His eyes finally alighted on the object of his feeling of displacement since walking in once he glanced away from Tauriel – more less of a what, but rather, whom.

He was an old man, stooped and leaning on a great staff of wood with a crystal set in the top of it, clutching in one hand a raggedy grey hat that matched his tattered robes and tangled silver hair, framing his exhausted and battered face, though his keen blue eyes still took in Bard with a brilliantly sharp look that belied his old age.

"Ah, and you must be Bard the Bowman," the man said, giving Bard a once-over and approving nod. "I have heard of your defeat over the dragon, and I do believe congratulations and thanks are in order."

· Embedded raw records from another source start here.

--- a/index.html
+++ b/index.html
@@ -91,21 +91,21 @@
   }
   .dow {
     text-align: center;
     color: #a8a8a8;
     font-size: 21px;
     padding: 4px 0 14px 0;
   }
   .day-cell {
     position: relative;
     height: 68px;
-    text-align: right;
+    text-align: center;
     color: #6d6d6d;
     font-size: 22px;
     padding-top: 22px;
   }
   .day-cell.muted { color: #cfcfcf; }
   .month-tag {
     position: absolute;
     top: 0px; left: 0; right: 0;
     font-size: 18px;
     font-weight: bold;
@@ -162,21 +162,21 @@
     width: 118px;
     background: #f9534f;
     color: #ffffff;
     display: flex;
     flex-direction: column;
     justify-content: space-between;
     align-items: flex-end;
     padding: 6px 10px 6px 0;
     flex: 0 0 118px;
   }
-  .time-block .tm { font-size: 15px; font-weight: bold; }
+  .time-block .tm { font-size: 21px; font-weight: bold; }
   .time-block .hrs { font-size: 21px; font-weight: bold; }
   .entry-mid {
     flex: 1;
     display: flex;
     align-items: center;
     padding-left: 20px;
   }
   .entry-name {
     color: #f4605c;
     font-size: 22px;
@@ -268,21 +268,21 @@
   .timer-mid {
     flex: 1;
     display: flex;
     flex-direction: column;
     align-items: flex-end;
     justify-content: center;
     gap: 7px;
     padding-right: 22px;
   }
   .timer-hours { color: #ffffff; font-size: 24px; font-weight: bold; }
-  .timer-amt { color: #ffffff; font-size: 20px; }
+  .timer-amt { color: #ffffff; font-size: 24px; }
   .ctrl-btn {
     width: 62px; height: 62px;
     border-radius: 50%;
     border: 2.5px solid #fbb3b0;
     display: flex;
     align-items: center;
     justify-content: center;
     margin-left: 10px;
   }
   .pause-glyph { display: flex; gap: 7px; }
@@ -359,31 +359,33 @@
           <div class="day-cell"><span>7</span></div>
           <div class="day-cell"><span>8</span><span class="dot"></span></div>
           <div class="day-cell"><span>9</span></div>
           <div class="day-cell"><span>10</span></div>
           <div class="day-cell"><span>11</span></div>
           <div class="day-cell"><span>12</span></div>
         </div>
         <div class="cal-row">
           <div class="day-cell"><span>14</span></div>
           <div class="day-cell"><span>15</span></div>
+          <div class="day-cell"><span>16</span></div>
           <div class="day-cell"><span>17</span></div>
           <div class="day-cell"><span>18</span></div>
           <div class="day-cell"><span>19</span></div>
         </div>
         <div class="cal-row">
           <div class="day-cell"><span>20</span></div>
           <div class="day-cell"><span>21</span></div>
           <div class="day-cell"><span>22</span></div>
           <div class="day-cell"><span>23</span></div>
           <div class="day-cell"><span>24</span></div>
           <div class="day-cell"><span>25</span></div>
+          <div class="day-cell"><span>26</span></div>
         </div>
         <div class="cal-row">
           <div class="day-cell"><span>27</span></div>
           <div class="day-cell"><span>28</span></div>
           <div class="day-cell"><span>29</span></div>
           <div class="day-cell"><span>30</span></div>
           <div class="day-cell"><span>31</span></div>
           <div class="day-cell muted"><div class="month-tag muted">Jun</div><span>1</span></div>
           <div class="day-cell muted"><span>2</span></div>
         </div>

"Um…thank you," Bard said slowly, looking around at all those assembled with a very confused expression. "And you are?"

"Gandalf," the man said, holding out the weathered hand that was not holding the hat and shifting his staff to lean on his shoulder as Bard shook the offered hand, though he was careful to avoid the bloodied and bruised knuckles, wondering what on earth this poor man had been through recently to look as beaten and worn as he was. "Gandalf the Grey."

"Then you were Alison's companion?" he said in surprise, recalling the warrior's use of the name 'Gandalf' on several occasions, remembering him as the Wizard who had been their guide.

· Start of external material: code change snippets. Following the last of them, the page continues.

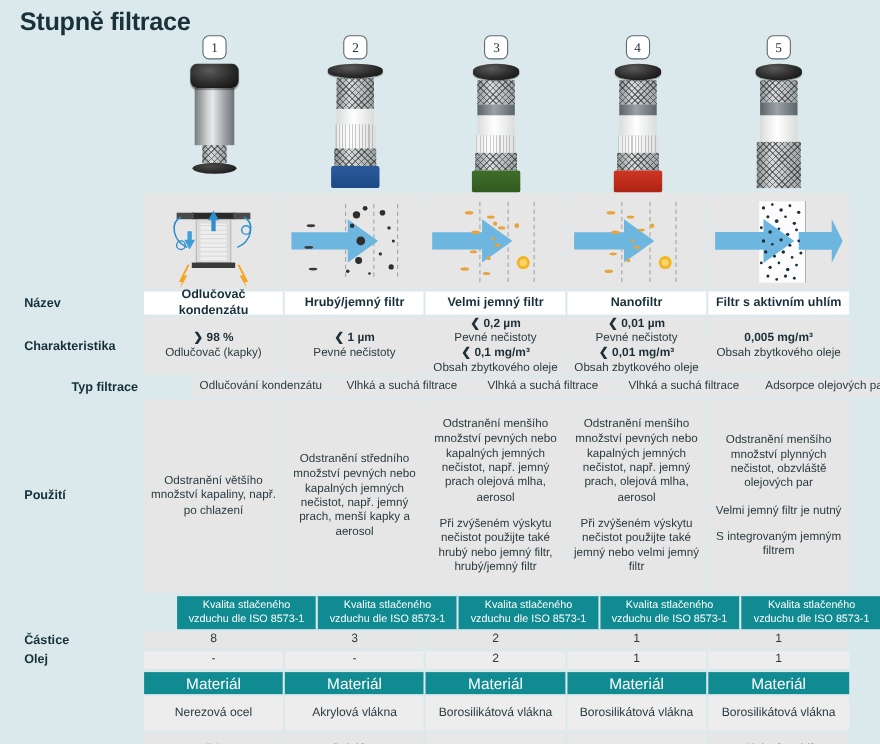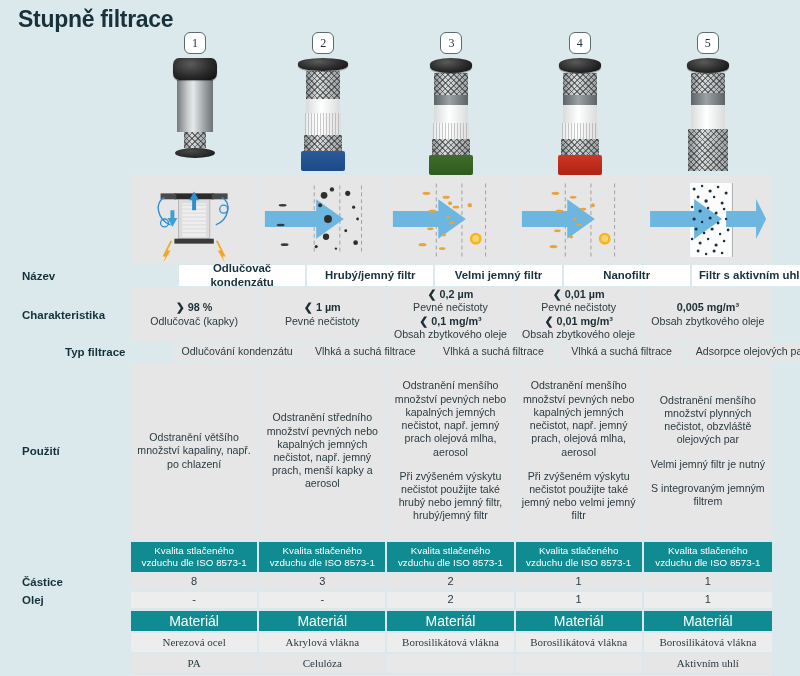--- a/index.html
+++ b/index.html
@@ -138,21 +138,21 @@
     flex-direction: column;
     justify-content: center;
     align-items: center;
   }
   .cell:last-child { border-right: none; }
 
   
   .row-diagram .cell { height: 88px; padding: 0; position: relative; overflow: hidden; }
 
   
-  .row-name { margin-top: 2px; gap: 48px; }
+  .row-name { margin-top: 2px; }
   .row-name .cell {
     background: #ffffff;
     height: 21px;
     font-weight: bold;
     font-size: 11.4px;
     color: #17303a;
   }
 
   
   .row-char { margin-top: 2px; }
@@ -174,29 +174,29 @@
   
   .teal .cell {
     background: #108b92;
     color: #ffffff;
     height: 30px;
     font-size: 9.8px;
     line-height: 12px;
     justify-content: center;
   }
   .teal.short .cell { height: 20px; font-size: 14px; }
-  .row-iso { margin-top: 3px; }
+  .row-iso { margin-top: 3px; padding-left: 30px; }
   .row-mat { margin-top: 3px; }
 
   .row-data { margin-top: 2px; }
   .row-data .cell { height: 16px; font-size: 11px; }
   .row-data.alt .cell { background: #ededed; }
 
   .row-mat-data { margin-top: 2px; }
-  .row-mat-data .cell { height: 19px; font-size: 11px; background: #ededed; font-family: Liberation Serif, serif; }
+  .row-mat-data .cell { height: 31px; font-size: 11px; background: #ededed; }
   .row-mat-data.second .cell { background: #e6e6e6; }
   .row-mat-data .cell.empty { background: #e8e8e8; }
 
   .bottom-strip {
     display: flex;
     width: 641px;
     margin-left: 131px;
     margin-top: 2px;
     height: 5px;
     background: #e9eaea;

Gandalf nodded, though Bard noticed his face darken at the mention of the Hero's name.

"Indeed," he said. "But I heard that she and the others are alive, and that they took refuge with you before the dragon's attack?"

"Aye," Bard said. "I know that she and four of the dwarves are alive; as for the rest of them, I cannot say. We haven't seen hide nor hair of them since they left the shores of the Long Lake for the Mountain, and there has been no news from their end. We don't know what is happening inside Erebor at the moment."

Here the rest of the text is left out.